▸ **What is required**: In the entries that follow, the first line to write out is the one containing "justify-content: flex-end ->", and the last is the one containing "flex-direction: column ->". Reproduce that stretch exactly, with nothing before or after it.

▸ **Source data**:
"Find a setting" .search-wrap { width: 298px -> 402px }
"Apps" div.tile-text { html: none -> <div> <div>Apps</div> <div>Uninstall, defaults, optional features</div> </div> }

==

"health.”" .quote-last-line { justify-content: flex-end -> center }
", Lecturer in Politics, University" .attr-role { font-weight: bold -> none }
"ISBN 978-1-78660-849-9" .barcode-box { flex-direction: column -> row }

--

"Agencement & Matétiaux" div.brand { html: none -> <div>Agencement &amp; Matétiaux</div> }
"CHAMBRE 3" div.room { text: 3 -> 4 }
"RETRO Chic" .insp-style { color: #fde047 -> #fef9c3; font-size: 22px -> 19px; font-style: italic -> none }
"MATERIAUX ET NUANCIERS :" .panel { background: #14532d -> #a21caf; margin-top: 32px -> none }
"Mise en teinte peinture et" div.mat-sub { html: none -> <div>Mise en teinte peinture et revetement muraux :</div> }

▸ **Response box**:
"health.”" .quote-last-line { justify-content: flex-end -> center }
", Lecturer in Politics, University" .attr-role { font-weight: bold -> none }
"ISBN 978-1-78660-849-9" .barcode-box { flex-direction: column -> row }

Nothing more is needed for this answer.